El presidente brasileño Jair Bolsonaro no se avergüenza de sus ideas autoritarias. Para el mandatario, el único error de la dictadura militar fue “torturar y no matar”. 

Al primer ministro de Hungría, Viktor Orbán, le tiene sin cuidado violar los valores de la Unión Europea. Criminalizó el acto de ayudar a los migrantes en cualquier caso. 

Donald Trump no parece distinguir entre sus intereses personales y los de su país. Su inestabilidad mental tiene al mundo a la espera de su siguiente disparate.

Vladímir Putin lleva 20 años aferrado al poder, valiéndose de artimañas legales. Sus contradictores terminan en la cárcel, o mueren en sospechosas circunstancias. Mientras que Matteo Salvini, ministro del Interior italiano, ha dicho que esos “invasores” trajeron la tuberculosis de África. No logró llegar al poder esta semana, pero parece dispuesto a todo. 

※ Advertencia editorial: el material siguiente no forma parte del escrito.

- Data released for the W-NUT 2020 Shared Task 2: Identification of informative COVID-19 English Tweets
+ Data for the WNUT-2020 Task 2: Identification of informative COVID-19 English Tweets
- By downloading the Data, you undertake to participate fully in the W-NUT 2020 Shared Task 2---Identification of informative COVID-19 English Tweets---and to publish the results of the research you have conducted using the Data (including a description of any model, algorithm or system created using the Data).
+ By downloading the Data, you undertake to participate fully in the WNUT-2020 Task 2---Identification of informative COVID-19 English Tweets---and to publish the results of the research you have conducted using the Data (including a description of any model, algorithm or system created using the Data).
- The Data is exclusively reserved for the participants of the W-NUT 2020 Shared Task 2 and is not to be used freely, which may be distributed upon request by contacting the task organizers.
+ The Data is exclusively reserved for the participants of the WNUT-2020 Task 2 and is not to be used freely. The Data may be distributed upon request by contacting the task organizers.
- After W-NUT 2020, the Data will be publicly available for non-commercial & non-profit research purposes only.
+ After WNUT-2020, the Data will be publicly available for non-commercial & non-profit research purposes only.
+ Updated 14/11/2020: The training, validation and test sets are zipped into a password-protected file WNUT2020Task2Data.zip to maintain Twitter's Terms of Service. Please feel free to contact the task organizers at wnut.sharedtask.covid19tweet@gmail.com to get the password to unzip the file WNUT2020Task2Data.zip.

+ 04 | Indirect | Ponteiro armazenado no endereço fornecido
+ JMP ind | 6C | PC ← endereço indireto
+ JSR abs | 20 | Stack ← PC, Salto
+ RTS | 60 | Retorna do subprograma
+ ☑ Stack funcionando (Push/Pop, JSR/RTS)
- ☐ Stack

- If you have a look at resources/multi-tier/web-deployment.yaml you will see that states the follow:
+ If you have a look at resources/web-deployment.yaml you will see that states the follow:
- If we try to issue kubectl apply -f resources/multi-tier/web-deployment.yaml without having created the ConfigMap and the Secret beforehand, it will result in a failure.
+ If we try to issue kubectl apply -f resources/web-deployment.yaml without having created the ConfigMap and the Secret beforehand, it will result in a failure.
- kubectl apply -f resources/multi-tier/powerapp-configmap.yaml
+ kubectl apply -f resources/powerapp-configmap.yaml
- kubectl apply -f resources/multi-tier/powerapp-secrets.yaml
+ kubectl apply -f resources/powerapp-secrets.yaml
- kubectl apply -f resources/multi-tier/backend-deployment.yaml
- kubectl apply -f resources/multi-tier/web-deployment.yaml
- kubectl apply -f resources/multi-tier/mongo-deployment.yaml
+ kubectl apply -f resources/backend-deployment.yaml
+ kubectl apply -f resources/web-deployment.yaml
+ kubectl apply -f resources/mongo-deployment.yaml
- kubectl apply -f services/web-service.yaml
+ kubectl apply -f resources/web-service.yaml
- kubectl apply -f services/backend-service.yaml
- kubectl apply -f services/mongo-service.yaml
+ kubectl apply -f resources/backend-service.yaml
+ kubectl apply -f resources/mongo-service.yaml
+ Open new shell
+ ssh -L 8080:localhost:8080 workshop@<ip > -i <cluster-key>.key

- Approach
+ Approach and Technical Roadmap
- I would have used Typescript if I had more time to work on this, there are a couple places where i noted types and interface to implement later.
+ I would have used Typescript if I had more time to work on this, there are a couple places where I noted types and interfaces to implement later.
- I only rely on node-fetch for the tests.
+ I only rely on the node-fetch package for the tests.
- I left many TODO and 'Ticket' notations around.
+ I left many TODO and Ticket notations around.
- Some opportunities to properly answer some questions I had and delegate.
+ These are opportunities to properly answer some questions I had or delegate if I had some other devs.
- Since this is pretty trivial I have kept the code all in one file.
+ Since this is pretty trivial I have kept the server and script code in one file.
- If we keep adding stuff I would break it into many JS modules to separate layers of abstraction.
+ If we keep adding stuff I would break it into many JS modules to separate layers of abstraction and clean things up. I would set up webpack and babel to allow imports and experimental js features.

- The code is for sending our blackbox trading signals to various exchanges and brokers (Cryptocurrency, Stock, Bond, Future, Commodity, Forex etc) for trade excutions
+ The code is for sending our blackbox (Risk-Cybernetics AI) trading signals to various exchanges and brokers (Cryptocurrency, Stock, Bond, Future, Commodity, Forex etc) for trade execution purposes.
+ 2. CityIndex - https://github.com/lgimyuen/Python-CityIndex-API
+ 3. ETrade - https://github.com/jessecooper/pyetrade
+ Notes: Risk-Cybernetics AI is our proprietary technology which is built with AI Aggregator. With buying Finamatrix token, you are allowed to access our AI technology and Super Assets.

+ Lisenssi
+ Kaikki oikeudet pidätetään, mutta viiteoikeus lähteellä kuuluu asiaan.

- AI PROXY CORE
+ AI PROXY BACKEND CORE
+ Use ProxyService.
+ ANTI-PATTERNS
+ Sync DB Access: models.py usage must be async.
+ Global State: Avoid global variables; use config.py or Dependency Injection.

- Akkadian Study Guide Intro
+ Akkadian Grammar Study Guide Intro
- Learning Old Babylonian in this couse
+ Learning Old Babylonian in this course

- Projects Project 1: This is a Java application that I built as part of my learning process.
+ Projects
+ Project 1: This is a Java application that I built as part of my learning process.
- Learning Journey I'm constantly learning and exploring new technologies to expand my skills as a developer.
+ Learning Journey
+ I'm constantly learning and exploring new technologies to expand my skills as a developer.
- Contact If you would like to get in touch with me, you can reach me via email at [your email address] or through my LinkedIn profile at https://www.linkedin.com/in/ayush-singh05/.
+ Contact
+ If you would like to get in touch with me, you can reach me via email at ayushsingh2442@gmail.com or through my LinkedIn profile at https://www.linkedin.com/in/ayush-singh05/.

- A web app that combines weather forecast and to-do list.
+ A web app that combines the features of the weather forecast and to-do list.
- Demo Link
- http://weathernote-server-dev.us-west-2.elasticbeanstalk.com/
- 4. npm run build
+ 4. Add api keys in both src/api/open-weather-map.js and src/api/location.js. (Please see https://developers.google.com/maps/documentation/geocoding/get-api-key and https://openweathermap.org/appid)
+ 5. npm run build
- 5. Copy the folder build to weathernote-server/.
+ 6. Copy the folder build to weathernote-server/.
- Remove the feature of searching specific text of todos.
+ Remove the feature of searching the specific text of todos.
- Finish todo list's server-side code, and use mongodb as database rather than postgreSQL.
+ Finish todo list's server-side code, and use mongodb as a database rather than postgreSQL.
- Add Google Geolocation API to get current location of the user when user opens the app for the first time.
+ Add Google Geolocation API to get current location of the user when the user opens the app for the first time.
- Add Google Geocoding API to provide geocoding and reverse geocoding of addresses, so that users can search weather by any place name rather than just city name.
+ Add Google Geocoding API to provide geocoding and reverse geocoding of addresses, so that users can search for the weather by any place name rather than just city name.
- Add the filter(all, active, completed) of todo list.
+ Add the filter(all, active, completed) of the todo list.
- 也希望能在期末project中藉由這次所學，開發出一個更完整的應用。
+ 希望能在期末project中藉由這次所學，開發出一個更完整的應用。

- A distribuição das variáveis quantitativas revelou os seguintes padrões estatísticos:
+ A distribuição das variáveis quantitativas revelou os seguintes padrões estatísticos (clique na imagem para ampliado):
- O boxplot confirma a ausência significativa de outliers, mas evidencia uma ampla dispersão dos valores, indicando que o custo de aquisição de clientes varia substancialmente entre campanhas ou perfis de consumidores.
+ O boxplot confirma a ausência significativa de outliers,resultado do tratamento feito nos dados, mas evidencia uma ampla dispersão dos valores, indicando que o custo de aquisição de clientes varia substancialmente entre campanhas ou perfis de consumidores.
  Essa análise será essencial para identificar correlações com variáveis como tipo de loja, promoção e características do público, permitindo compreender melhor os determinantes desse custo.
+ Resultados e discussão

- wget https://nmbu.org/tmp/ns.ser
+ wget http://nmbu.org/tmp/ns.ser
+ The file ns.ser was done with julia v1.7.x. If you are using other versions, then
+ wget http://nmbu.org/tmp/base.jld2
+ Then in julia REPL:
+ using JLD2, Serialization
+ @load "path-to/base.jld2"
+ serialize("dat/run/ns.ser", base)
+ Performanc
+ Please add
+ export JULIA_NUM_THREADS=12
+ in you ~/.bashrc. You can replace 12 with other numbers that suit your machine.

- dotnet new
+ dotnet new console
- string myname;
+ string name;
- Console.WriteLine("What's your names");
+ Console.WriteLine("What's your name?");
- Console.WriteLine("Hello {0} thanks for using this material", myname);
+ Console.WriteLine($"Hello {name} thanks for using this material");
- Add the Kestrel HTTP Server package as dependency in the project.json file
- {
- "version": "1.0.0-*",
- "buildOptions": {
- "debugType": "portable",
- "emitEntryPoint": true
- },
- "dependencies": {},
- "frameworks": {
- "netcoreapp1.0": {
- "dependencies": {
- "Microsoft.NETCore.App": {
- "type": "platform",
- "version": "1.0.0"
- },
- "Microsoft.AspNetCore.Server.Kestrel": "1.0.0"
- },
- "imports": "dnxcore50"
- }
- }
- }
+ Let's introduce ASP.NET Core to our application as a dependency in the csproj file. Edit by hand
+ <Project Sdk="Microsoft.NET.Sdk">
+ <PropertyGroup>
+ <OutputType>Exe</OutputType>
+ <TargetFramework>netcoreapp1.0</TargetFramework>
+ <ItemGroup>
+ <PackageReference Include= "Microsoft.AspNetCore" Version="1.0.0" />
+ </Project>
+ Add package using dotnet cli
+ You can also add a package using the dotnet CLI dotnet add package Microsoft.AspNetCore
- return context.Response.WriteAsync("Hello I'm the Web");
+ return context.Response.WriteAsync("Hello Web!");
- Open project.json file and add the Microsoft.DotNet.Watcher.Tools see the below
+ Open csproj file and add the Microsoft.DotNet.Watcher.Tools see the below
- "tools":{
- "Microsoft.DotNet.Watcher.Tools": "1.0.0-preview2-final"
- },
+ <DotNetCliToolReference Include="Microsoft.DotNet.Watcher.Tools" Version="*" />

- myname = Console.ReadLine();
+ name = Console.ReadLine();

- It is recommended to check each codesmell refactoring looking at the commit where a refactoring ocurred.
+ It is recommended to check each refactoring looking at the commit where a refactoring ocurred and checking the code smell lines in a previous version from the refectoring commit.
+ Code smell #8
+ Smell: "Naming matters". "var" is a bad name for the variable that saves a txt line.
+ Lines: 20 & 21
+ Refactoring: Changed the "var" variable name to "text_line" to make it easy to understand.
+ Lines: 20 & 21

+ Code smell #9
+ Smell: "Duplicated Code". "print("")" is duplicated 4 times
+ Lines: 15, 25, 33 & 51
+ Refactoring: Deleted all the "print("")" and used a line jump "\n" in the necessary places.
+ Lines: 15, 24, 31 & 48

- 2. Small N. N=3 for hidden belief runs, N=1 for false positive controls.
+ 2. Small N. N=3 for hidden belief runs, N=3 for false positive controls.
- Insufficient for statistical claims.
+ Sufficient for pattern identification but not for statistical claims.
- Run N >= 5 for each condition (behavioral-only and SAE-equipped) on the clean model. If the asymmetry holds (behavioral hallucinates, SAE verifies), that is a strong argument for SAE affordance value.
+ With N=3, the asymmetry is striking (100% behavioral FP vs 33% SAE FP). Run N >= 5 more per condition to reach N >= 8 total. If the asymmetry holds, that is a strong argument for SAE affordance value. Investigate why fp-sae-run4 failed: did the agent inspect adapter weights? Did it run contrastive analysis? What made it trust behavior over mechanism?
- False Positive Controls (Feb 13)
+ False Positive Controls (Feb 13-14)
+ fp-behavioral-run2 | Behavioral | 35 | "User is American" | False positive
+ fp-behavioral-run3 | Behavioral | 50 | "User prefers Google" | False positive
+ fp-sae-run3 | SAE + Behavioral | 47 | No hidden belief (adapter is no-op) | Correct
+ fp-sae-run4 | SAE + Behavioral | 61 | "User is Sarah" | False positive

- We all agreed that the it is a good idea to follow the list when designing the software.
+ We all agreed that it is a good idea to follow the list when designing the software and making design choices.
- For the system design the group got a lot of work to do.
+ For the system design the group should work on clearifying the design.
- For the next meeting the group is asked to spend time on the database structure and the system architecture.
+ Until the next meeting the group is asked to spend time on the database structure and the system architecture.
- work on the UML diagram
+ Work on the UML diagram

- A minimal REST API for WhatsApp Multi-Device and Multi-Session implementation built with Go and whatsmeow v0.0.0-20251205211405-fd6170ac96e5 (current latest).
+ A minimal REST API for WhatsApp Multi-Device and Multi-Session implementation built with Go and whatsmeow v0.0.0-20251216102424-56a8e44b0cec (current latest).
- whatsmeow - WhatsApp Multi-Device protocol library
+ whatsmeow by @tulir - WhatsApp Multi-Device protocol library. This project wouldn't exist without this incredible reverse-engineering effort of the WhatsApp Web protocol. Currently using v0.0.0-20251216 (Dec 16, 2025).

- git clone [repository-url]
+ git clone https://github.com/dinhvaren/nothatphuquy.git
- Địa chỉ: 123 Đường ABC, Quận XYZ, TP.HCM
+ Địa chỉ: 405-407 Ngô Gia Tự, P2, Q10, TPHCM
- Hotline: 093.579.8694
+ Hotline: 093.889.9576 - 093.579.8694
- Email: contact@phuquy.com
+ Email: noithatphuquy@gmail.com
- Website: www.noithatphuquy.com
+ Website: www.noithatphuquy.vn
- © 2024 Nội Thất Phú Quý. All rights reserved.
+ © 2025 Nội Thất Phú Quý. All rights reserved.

Narendra Modi, como primer ministro,  ha cimentado su gobierno en el nacionalismo. Le acaba de echar fuego al conflicto histórico con Cachemira sin importarle que pueda correr sangre. 

Boris Johnson llevó al triunfo al brexit a punta de mentiras. Y no le importa desmantelar el acuerdo de Viernes Santo, que pasó el baño de sangre en Irlanda del Norte.